Matteo Sabattini, Ericsson
This year has been another challenging one. While we all long to return to normal human interactions, some things will never be the same, and the use of technology we all relied upon in the past two years is here to stay. Another that seems like it’s here to stay is the problem of hold-out. Some courts, especially in Europe, have acknowledged this problem. Unfortunately, there is still too much emphasis on hold up, especially by policy makers, despite the data showing otherwise. Incentives to take a license are somewhat limited – monetary damages are not sufficient, patents are not self-enforcing, unwilling licensees often pay no more than the FRAND rate even after years of litigation. This creates an unlevel playing field during negotiations, and it encourages opportunistic behavior by unwilling licensees, behavior sometimes referred to as efficient infringement. Having said this, the IP industry has proven extremely resilient during the pandemic, and deals kept happening despite the lack of travel and in-person meetings. At Ericsson, we closed several high-profile deals, and are working on several others. It all happened through video-conference, with no travel at all. While this is a testament to the perseverance of the teams involved and the quality of the technology we developed, it is also a sign that our ecosystem is working efficiently. And the results are benefitting consumers with ever evolving technologies (5G is being deployed during and despite the pandemic), better options and vital, ubiquitous connectivity. Connectivity is the reason we could do work, school, see a doctor, get entertained in these challenging times.

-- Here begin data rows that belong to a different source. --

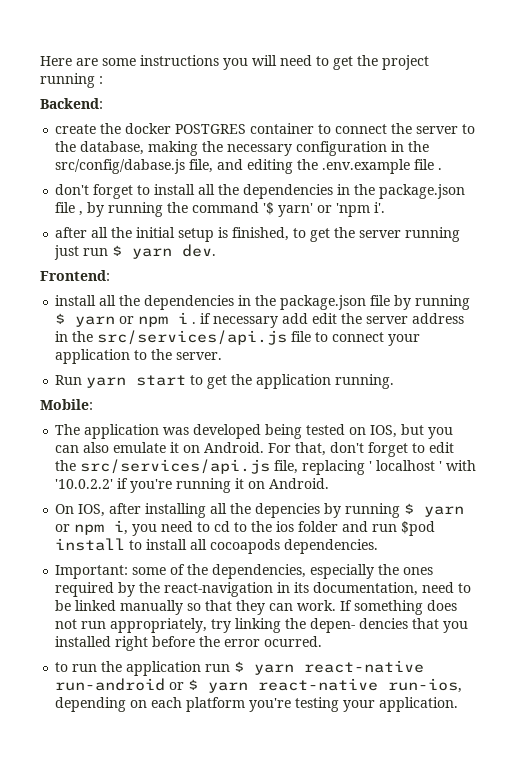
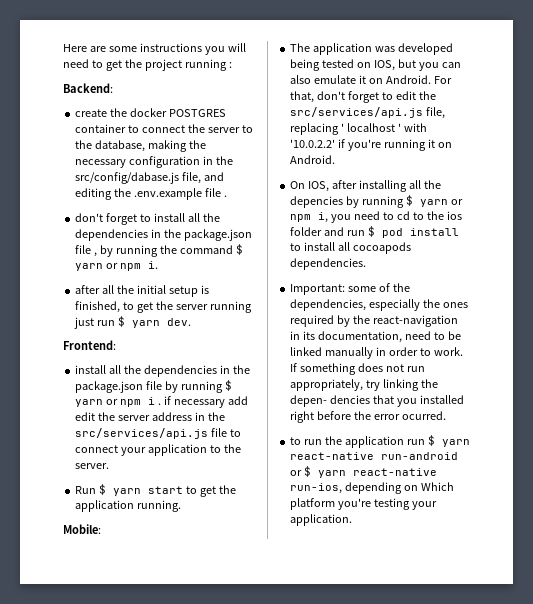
[263,202,386,217] '$ yarn' or 'npm i'. -> [235,244,243,255] [75,261,159,271] $ yarn or npm i.
(83, 380) none -> [99,484,107,495] $
[401,521,436,536] $pod -> [368,226,404,238] $ pod
[187,600,294,615] so that they can -> [376,347,431,356] in order to
[151,697,183,708] each -> [421,482,455,491] Which

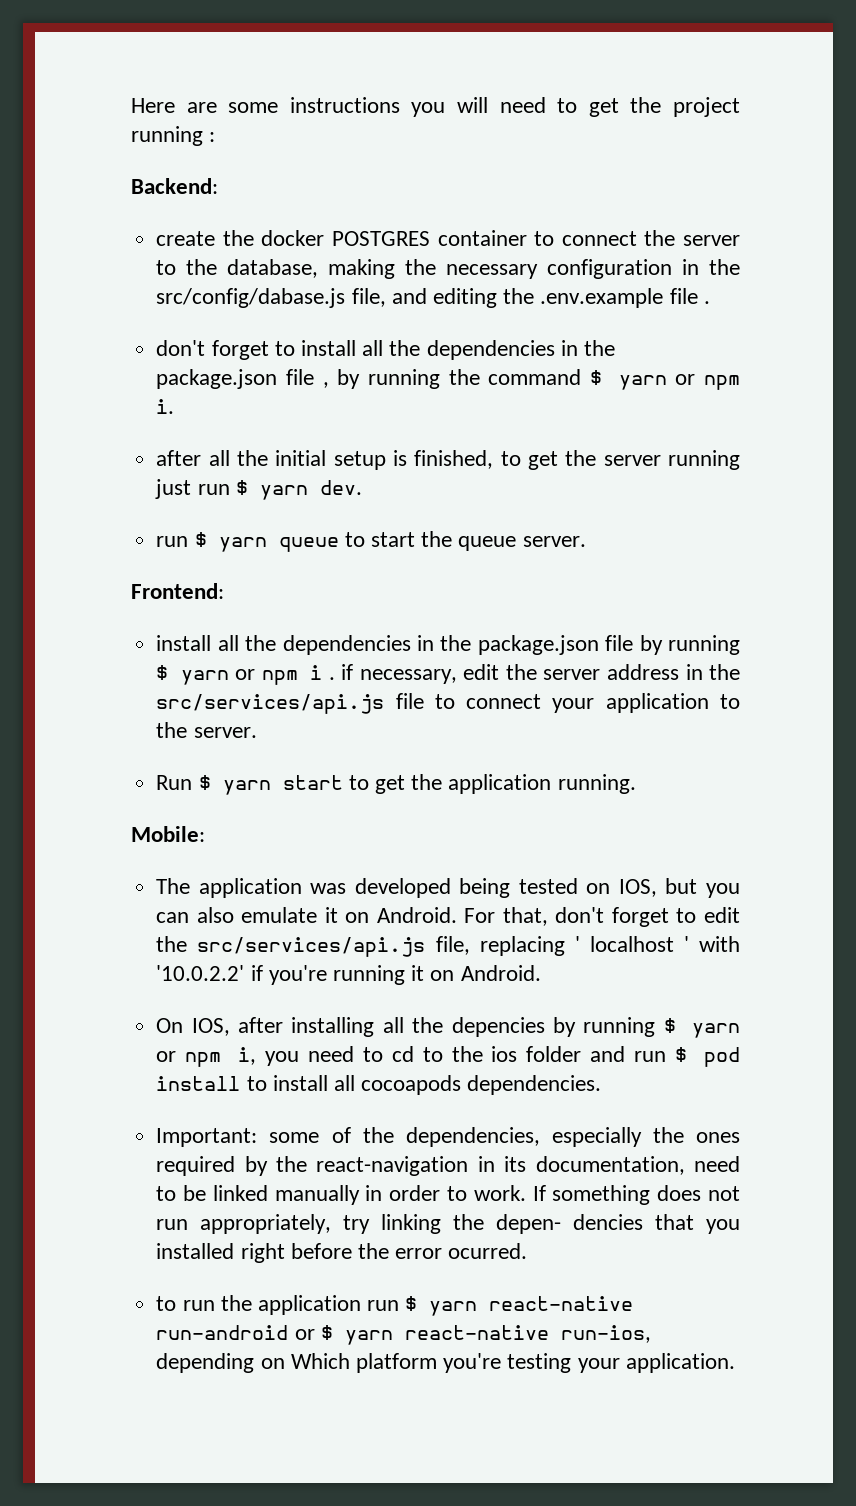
(192, 322) none -> [156,531,586,552] // run $ yarn queue to start the queue server.
[173,396,248,408] necessary add -> [359,669,457,684] necessary,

Bridget Smith, Lowenstein & Weatherwax LLP
I am grateful for the renewed focus over the past year on improving diversity among IP stakeholders, both among inventors and the attorneys who represent them. The Inventor Diversity for Economic Advancement (IDEA) Act created significant momentum toward solving the diversity program among inventors. And I welcome the PTO’s recent announcement that the Legal Experience and Advancement (LEAP) program will be expanded to remove the requirement that practitioners must have seven or fewer years of experience to qualify for LEAP. There are many tremendously capable practitioners from underrepresented groups whose talents have been overlooked or underutilized their entire careers. It was such a shame that they could not previously avail themselves of the LEAP program because of their years in practice, and I am so pleased that has finally changed.
Jonathan Stroud, Unified Patents
This year, I am thankful for a seemingly endless stream of mentors in the profession—everywhere I have turned, at every stage of my career in IP, I have found a willing mentor, useful advice, or a friendly ear. I hope we all strive to continue to reach one hand forward, and one hand back, and never forget the next generation of lawyers who will take up the mantle.